Wujudkan Presisi Polri, Polda Sumsel Kawal Aksi Damai 416 Buruh dan Gelar Potong Tumpeng Bersama di DPRD Sumsel

Hukum, News26 Dilihat

PALEMBANG — Polda Sumatera Selatan memperkuat stabilitas keamanan nasional melalui pengamanan humanis dan fasilitasi dialog produktif dalam peringatan Hari Buruh Internasional (May Day) 2026 yang berlangsung damai di Kota Palembang, Jumat (1/5/2026).

 

Kapolda Sumsel Irjen Pol Sandi Nugroho, S.I.K., S.H., M.Hum., memimpin langsung pengamanan guna memastikan penyampaian aspirasi buruh berjalan aman, tertib, dan tetap mendukung iklim investasi serta pembangunan nasional.

 

Sebanyak 416 massa buruh dari berbagai kabupaten/kota Palembang, Muara Enim, Ogan Ilir, Prabumulih, Banyuasin, hingga PALI menggelar aksi damai menuju Simpang Lima Gedung DPRD Provinsi Sumatera Selatan. Seluruh pergerakan dikawal profesional oleh jajaran Polda Sumatera Selatan sejak titik awal di Benteng Kuto Besak hingga lokasi aksi.

 

Sebagai bentuk pendekatan humanis, Polda Sumsel menghadirkan momen kebersamaan melalui prosesi pemotongan tumpeng bersama antara aparat kepolisian dan perwakilan buruh di lokasi aksi. Tradisi ini menjadi simbol kuat kemitraan Polri dan pekerja dalam menjaga stabilitas dan kesejahteraan masyarakat.

 

Selain pengamanan, Polda Sumsel juga menguatkan peran Desk Ketenagakerjaan di Ditreskrimum sebagai sarana percepatan penyelesaian persoalan buruh.

 

“Polri hadir bukan untuk mengambil alih peran lembaga yang sudah ada, tetapi untuk mendukung percepatan penyelesaian apabila terdapat hambatan. Desk Ketenagakerjaan di Ditreskrimum Polda Sumsel terbuka bagi seluruh pekerja,” tegas Kapolda Sumsel.

 

Sejalan dengan itu, Gubernur Sumatera Selatan, H. Herman Deru, menyampaikan komitmen nyata pemerintah daerah dalam menindaklanjuti aspirasi buruh secara struktural dan berkelanjutan.

 

“Saya menyampaikan apresiasi kepada seluruh buruh yang hadir dengan tertib dan damai. Pemerintah memandang buruh sebagai mitra strategis pembangunan.
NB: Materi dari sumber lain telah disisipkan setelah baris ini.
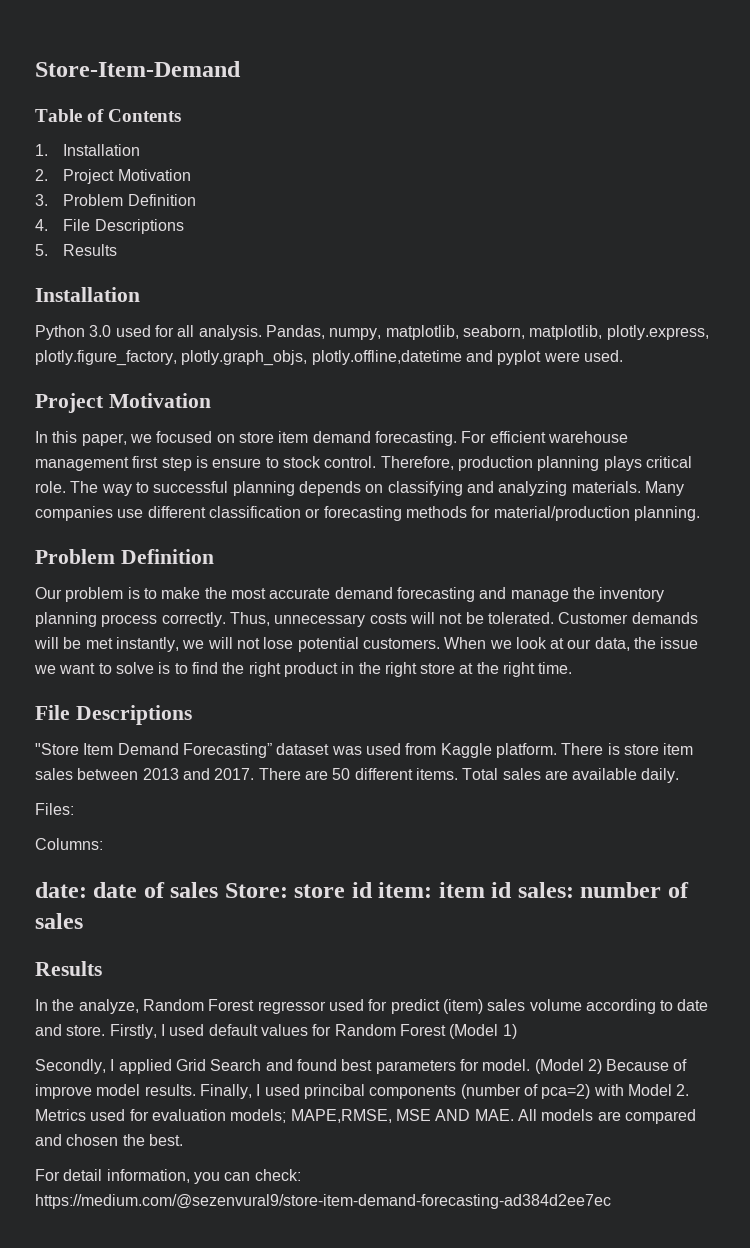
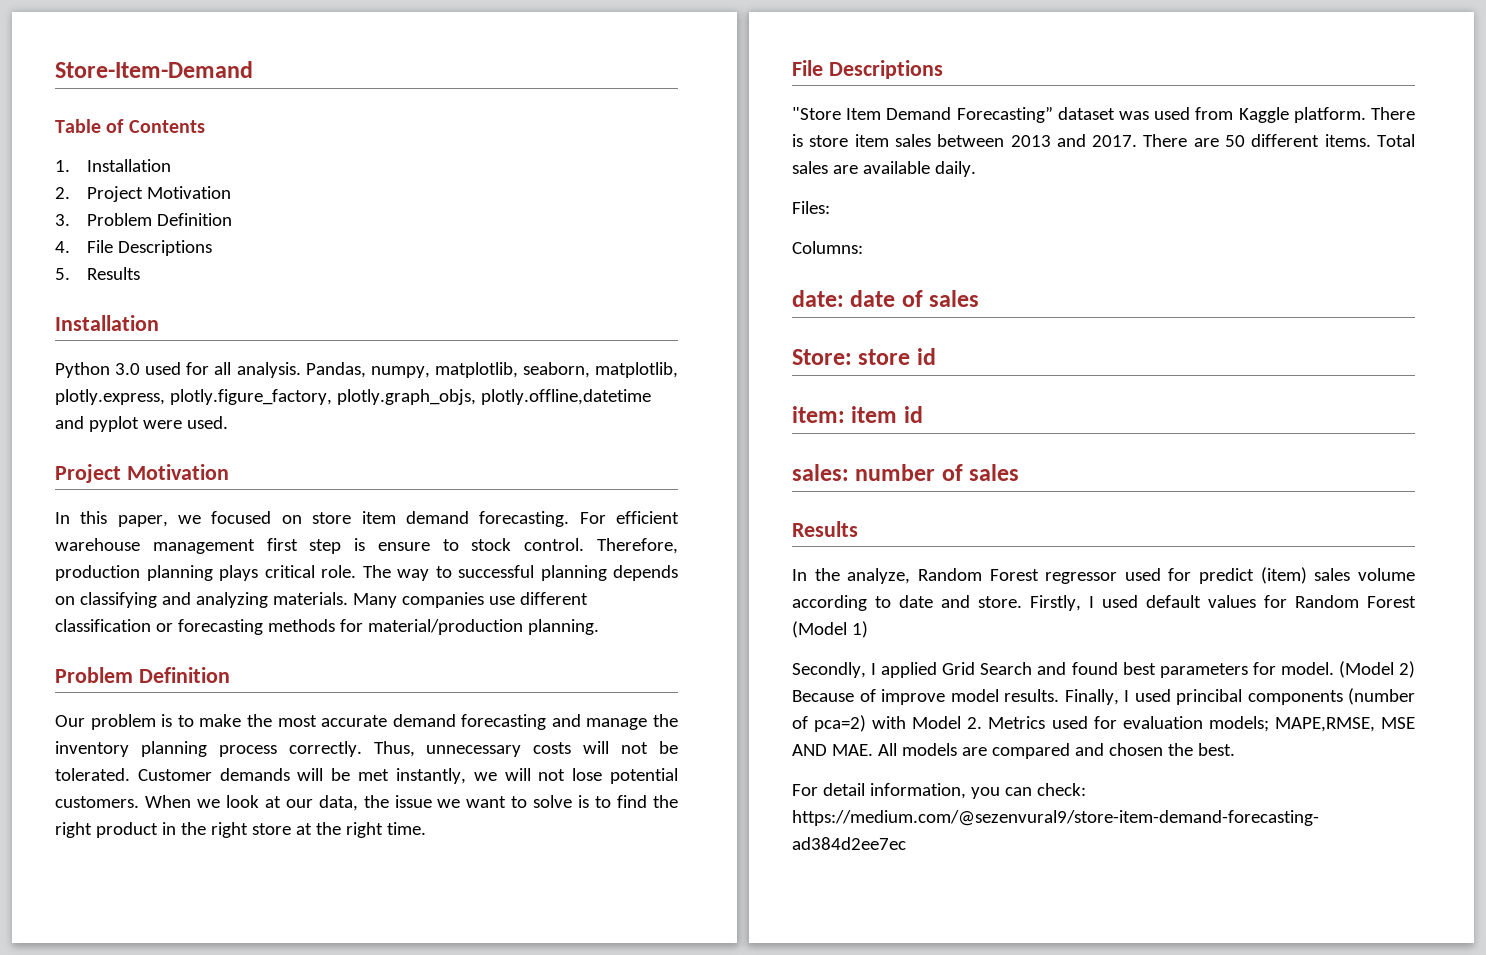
- date: date of sales Store: store id item: item id sales: number of sales
+ date: date of sales
+ Store: store id
+ item: item id
+ sales: number of sales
Kami akan menyiapkan surat resmi bersama DPRD kepada Presiden Republik Indonesia dan kementerian terkait sebagai tindak lanjut aspirasi buruh,” tegas Herman Deru.

 

Gubernur juga menegaskan langkah konkret lainnya, termasuk penguatan Dewan Pengupahan di seluruh kabupaten/kota serta peningkatan pengawasan ketenagakerjaan melalui pendekatan jemput bola guna memastikan hak-hak pekerja terpenuhi secara adil.

 

Kabid Humas Polda Sumatera Selatan, Kombes Pol Nandang Mu’min Wijaya, S.I.K., M.H., menyatakan bahwa peringatan May Day tahun ini menjadi contoh nyata kedewasaan demokrasi di Sumatera Selatan.

 

“Ketika buruh menyampaikan aspirasi secara damai, Polri mengawal secara humanis, dan pemerintah merespons secara konkret, itulah sinergi terbaik yang kita bangun bersama. Ini menjadi cerminan Sumatera Selatan yang aman dan kondusif,” ujar Nandang.

 

Keberhasilan pengamanan May Day 2026 ini menunjukkan komitmen kuat Polda Sumatera Selatan dalam menjaga stabilitas kamtibmas sekaligus mendukung agenda nasional terkait perlindungan hak pekerja dan pertumbuhan ekonomi daerah.